Directions: Search the material for the word "radius" and report each line where it turns up.

Task inputs:
-----

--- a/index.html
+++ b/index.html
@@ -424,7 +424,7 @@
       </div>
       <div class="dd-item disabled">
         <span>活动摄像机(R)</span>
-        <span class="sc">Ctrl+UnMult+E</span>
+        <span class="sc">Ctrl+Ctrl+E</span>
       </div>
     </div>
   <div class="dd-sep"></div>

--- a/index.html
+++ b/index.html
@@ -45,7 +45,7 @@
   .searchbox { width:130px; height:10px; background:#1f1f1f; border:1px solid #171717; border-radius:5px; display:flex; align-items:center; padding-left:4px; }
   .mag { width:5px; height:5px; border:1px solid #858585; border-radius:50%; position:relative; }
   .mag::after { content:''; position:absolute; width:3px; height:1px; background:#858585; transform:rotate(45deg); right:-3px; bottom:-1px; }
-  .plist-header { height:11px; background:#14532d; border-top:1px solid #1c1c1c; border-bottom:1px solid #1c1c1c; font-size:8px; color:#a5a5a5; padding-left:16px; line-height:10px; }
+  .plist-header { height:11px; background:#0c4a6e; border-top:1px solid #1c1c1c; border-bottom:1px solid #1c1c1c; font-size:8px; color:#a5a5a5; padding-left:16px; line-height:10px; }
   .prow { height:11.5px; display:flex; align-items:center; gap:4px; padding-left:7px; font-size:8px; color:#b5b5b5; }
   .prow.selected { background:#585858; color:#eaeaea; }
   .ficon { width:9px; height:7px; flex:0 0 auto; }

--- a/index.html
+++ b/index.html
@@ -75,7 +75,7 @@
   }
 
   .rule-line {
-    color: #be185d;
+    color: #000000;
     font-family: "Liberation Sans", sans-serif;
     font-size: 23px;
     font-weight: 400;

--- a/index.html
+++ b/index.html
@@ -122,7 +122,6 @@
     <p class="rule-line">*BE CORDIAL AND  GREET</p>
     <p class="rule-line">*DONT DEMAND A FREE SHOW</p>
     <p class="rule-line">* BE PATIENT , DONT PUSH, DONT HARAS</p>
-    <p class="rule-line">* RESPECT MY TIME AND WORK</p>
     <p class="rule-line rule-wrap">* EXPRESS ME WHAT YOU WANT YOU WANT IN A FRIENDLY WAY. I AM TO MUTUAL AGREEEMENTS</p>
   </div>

-----

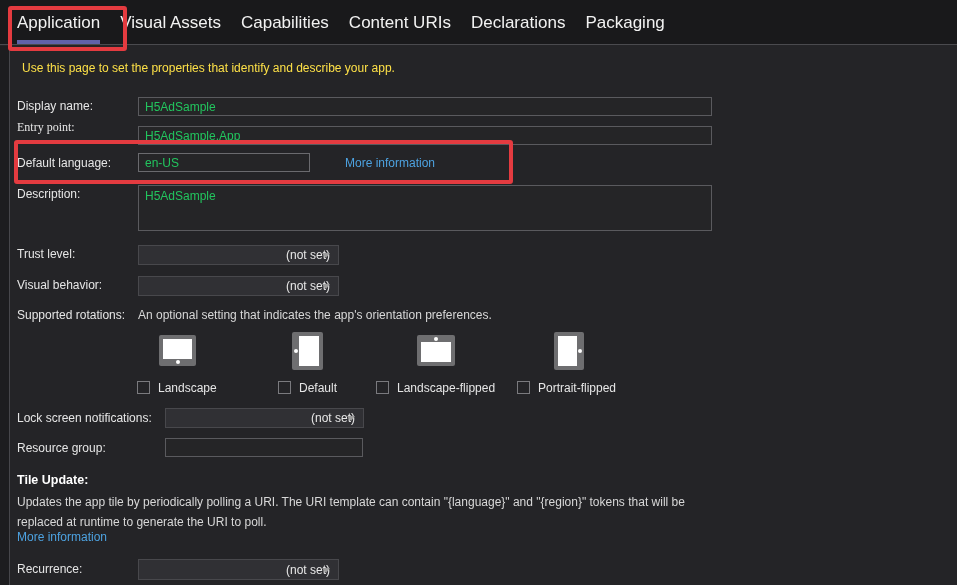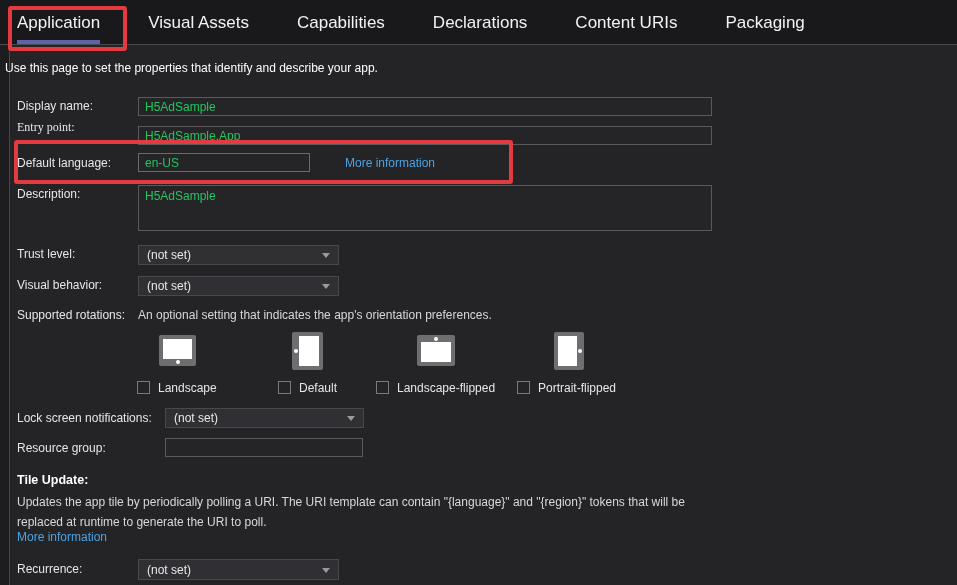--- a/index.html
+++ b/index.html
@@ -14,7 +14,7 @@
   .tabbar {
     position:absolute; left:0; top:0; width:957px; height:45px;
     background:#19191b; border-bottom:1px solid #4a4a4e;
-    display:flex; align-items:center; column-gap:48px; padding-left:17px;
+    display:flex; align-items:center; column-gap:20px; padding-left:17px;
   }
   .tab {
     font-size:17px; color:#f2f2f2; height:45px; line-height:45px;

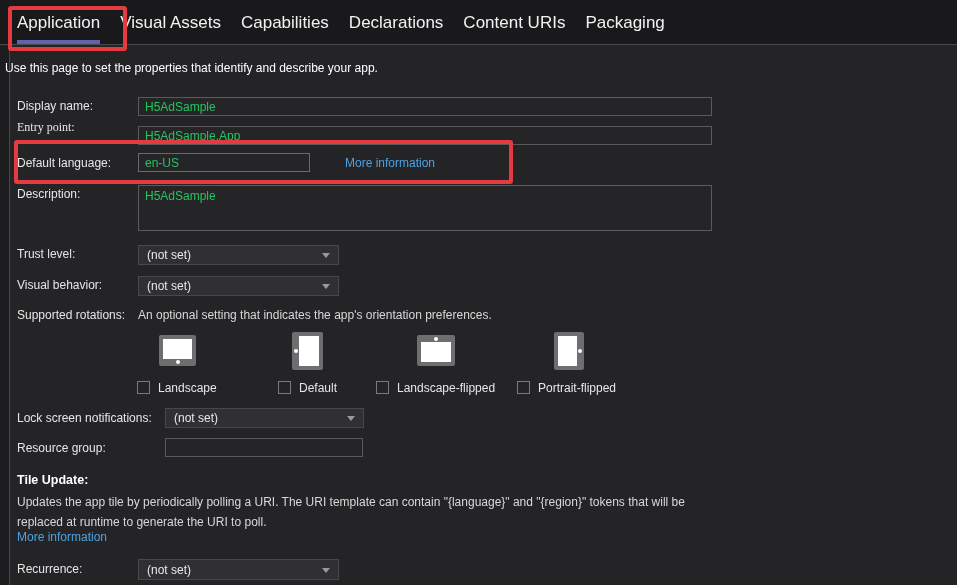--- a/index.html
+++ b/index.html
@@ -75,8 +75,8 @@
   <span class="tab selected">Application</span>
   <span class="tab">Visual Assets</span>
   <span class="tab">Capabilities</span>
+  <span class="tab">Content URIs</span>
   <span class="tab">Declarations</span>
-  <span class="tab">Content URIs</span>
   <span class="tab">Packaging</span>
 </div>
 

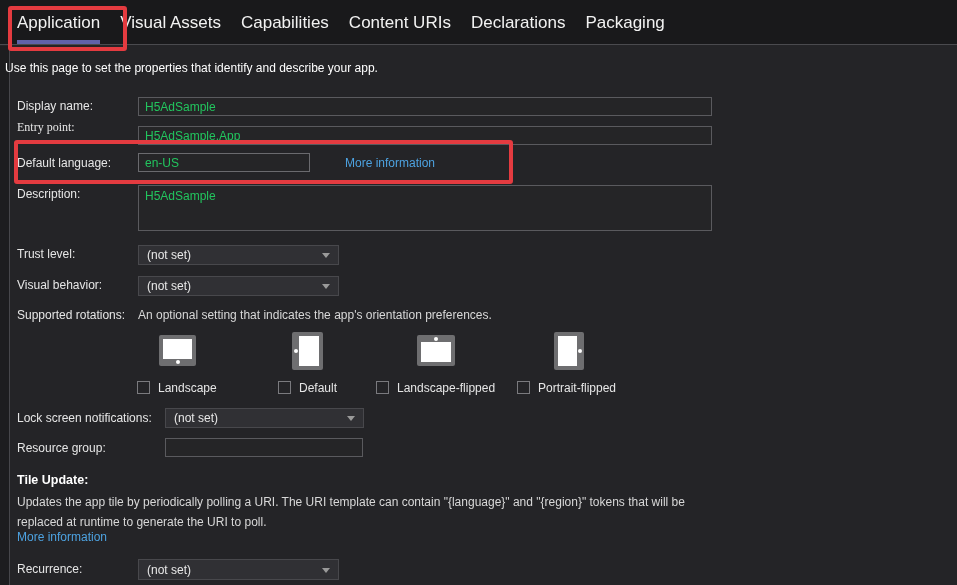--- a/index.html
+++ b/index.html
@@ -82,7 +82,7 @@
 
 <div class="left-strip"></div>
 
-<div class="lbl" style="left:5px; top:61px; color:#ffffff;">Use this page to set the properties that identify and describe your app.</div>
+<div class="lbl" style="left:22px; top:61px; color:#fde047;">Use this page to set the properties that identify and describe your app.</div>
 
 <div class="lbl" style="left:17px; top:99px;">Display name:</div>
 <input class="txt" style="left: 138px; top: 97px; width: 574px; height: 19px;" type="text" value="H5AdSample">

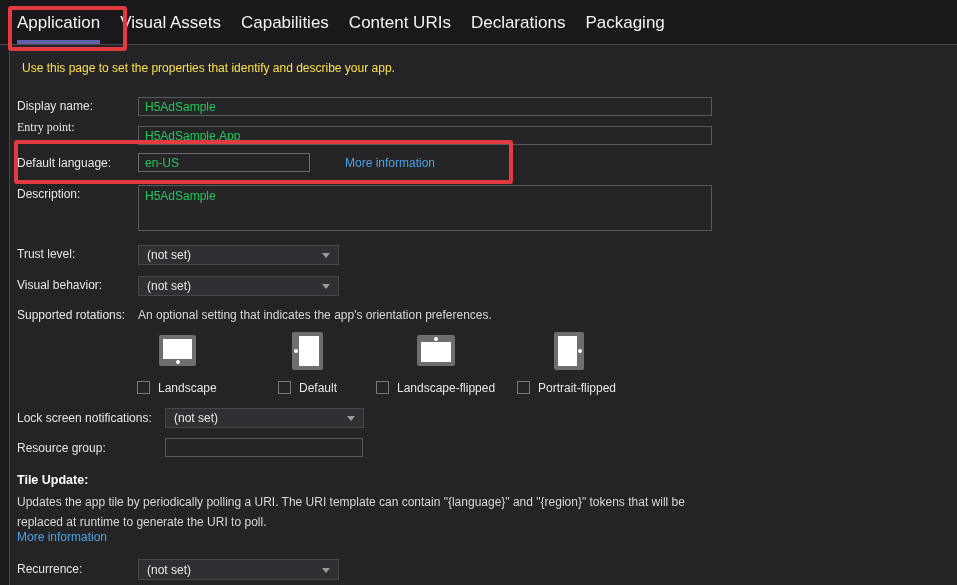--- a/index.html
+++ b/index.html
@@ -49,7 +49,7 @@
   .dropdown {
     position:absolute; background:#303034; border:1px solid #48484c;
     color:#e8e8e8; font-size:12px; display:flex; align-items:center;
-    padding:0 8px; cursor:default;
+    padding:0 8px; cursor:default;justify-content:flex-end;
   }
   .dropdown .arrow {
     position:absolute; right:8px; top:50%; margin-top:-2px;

-----

Solved exercise:
   .searchbox { width:130px; height:10px; background:#1f1f1f; border:1px solid #171717; border-radius:5px; display:flex; align-items:center; padding-left:4px; }
   .mag { width:5px; height:5px; border:1px solid #858585; border-radius:50%; position:relative; }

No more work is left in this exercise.